Nonostante il comma 1 dell’articolo 103 prevedesse l’impegno di assunzione da parte di una azienda agricola è stata riscontrata una scarsa disponibilità dei datori di lavoro ad attivare la procedura di emersione per i propri dipendenti, e ancor meno ad affrontarne i costi. Questo dato stride con i toni allarmistici delle associazioni di categoria degli agricoltori durante il dibattito che ha accompagnato il varo del provvedimento.

Ci sembra di poter affermare che gli agricoltori temessero l’eventuale mancanza non di manodopera tout-court, ma piuttosto di quella eccedente, necessaria per il mantenimento del meccanismo di competizione e regolazione al ribasso dei salari.

In questo scenario, il fatto che il provvedimento abbia demandato alla discrezionalità datoriale la richiesta di emersione ha comportato inevitabilmente una ricaduta del tutto marginale per la componente più vulnerabile del bracciantato migrante: per questo segmento infatti la forma predominante della stagionalità e dell’informalità del lavoro, l’inesistenza di vincoli diretti tra lavoratore e imprenditore (a causa spesso dell’intermediazione operata dai caporali), ma soprattutto la loro continua “rotazione” hanno favorito una sorta di deresponsabilizzazione del singolo datore di lavoro. Non è un caso che tra le province agricole dove si è registrato il più alto numero di richieste di regolarizzazione rientrano proprio quelle aree – la fascia trasformata di Ragusa, l’agro-pontino, la piana del Sele – dove l’intensivizzazione e la serricoltura hanno spinto verso una produzione a ciclo continuo che conseguentemente ha “destagionalizzato” anche i rapporti di lavoro.

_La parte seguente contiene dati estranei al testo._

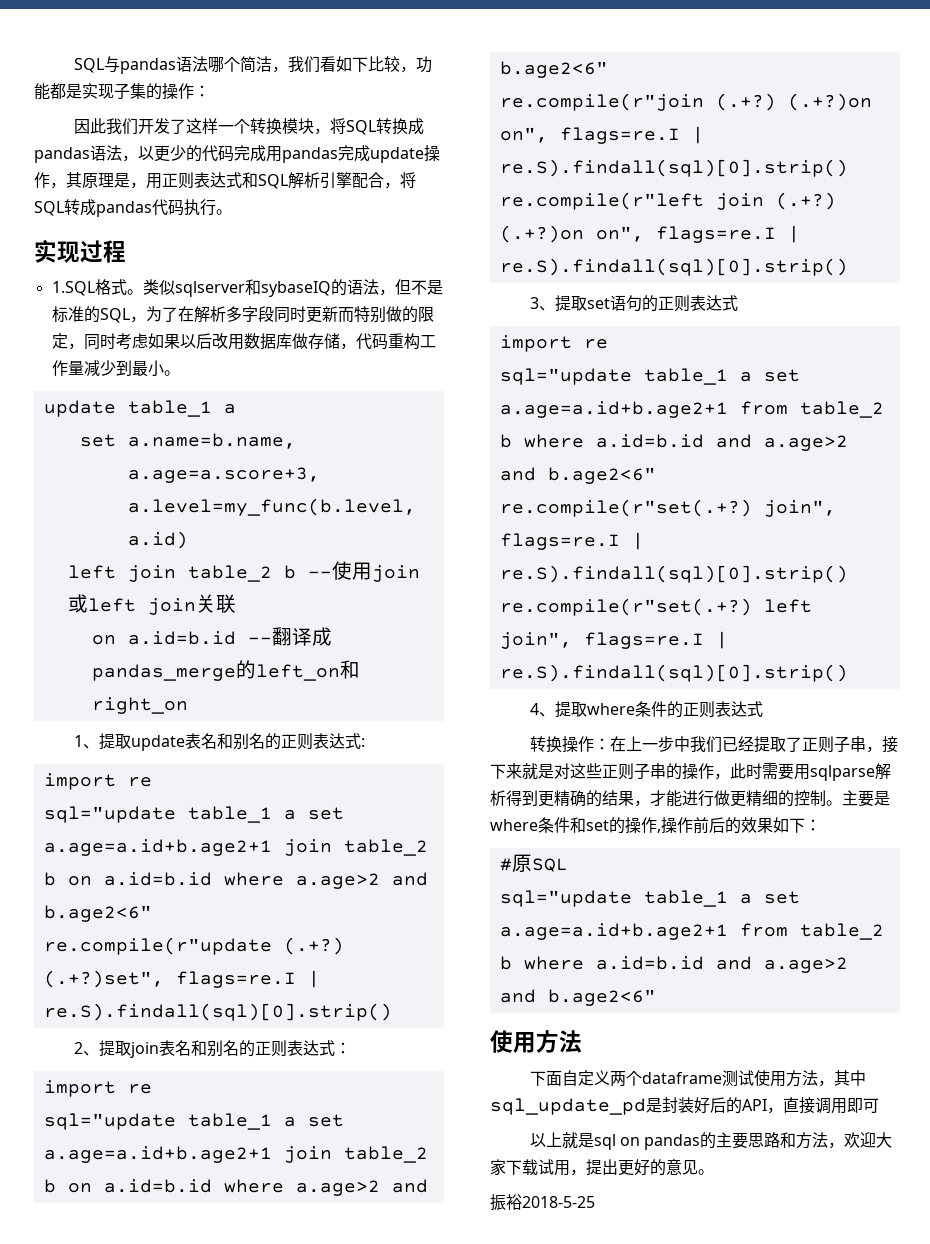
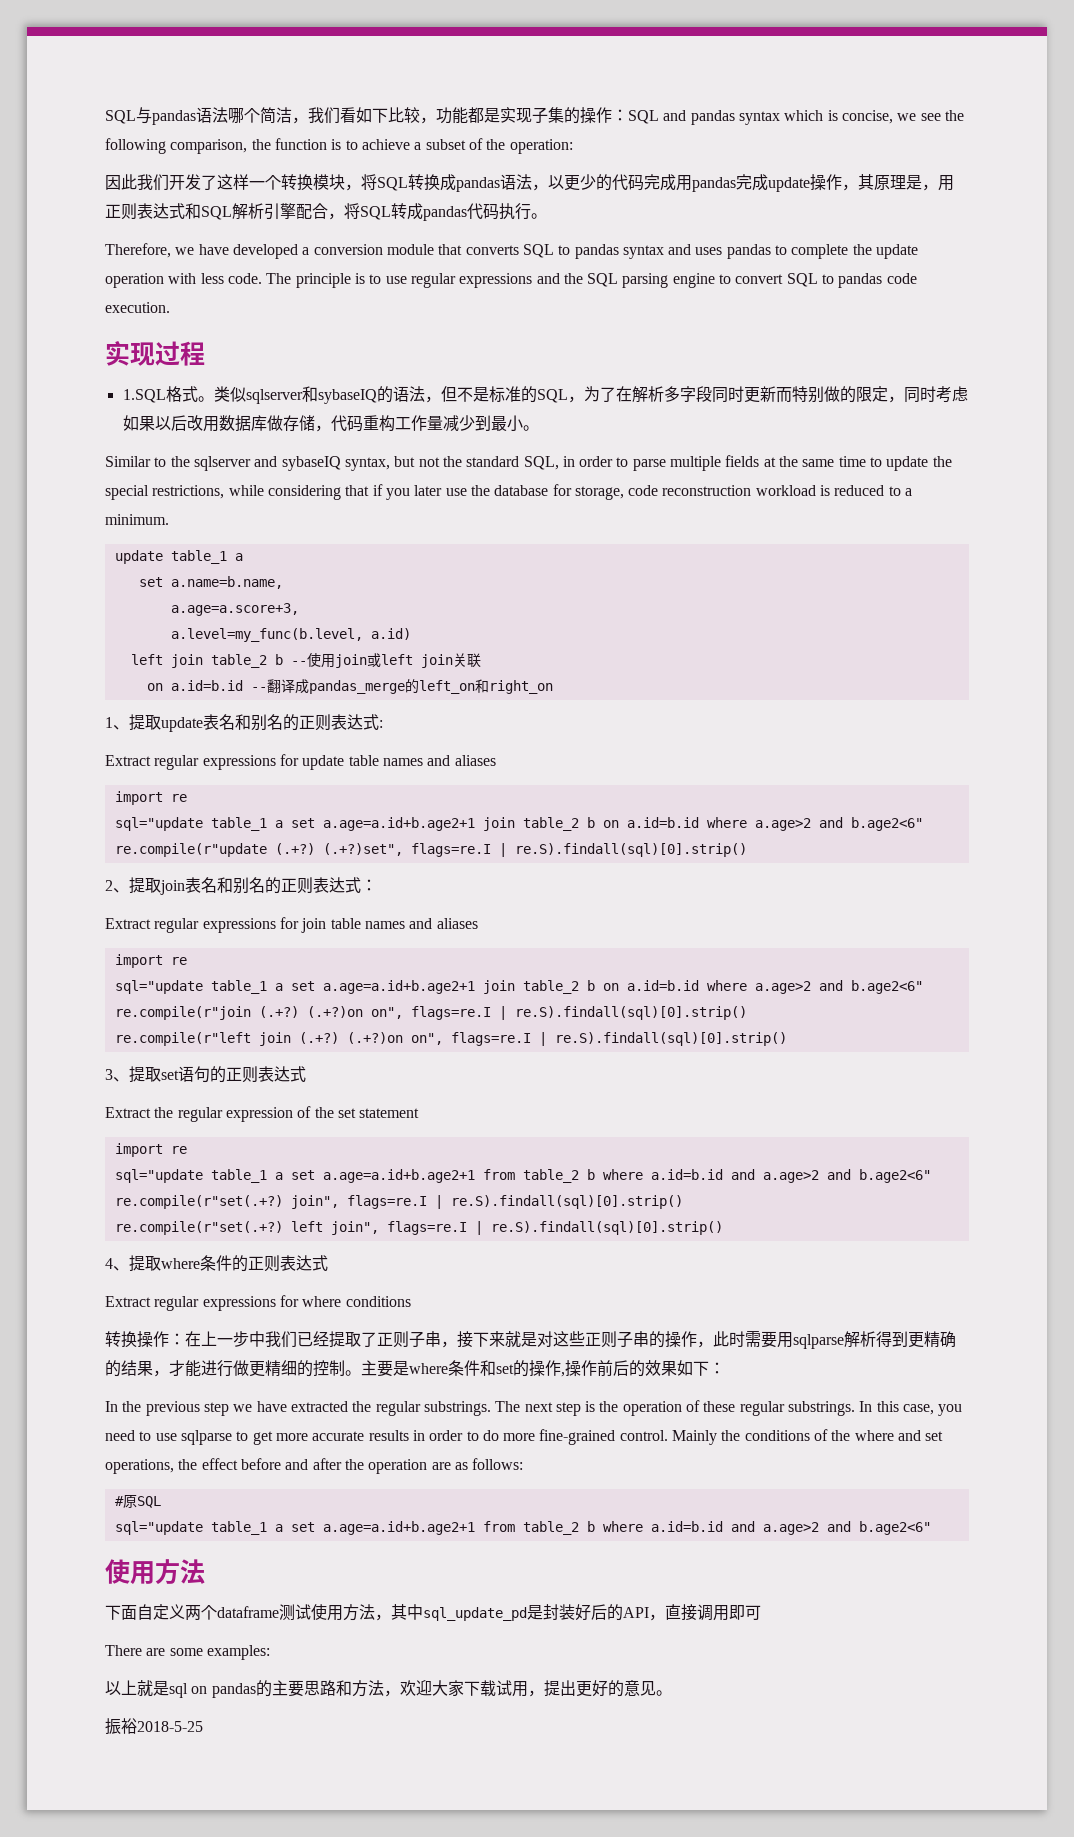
- SQL与pandas语法哪个简洁，我们看如下比较，功能都是实现子集的操作：
+ SQL与pandas语法哪个简洁，我们看如下比较，功能都是实现子集的操作：SQL and pandas syntax which is concise, we see the following comparison, the function is to achieve a subset of the operation:
+ Therefore, we have developed a conversion module that converts SQL to pandas syntax and uses pandas to complete the update operation with less code. The principle is to use regular expressions and the SQL parsing engine to convert SQL to pandas code execution.
+ Similar to the sqlserver and sybaseIQ syntax, but not the standard SQL, in order to parse multiple fields at the same time to update the special restrictions, while considering that if you later use the database for storage, code reconstruction workload is reduced to a minimum.
+ Extract regular expressions for update table names and aliases
+ Extract regular expressions for join table names and aliases
+ Extract the regular expression of the set statement
+ Extract regular expressions for where conditions
+ In the previous step we have extracted the regular substrings. The next step is the operation of these regular substrings. In this case, you need to use sqlparse to get more accurate results in order to do more fine-grained control. Mainly the conditions of the where and set operations, the effect before and after the operation are as follows:
+ There are some examples:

In conclusione, l’invio di quasi trentamila domande di emersione per altrettanti braccianti presenti in Italia senza documenti di soggiorno è sicuramente un dato significativo, indipendentemente dalle distorsioni che il provvedimento ha creato (hanno fatto domanda di emersione come braccianti anche molti lavoratori che di fatto erano impiegati in altri settori non coperti dal provvedimento e, di converso, molti braccianti – ma anche edili, camerieri, fattorini – si sono dovuti camuffare da collaboratori domestici per aggirare la perimetrazione settoriale e reddituale del provvedimento).

A distanza di mesi dalla chiusura, il 15 agosto 2020, della finestra temporale per la regolarizzazione, gran parte dei 29.555 richiedenti attende ancora la convocazione in Prefettura; essi non possono nel contempo firmare nessun altro contratto, se non quello promesso dal loro “padrone”.

I ghetti invece sono sempre lì, sempre più affollati: all’alba i furgoni carichi di braccianti continuano a partire diretti verso i campi e le aziende agricole.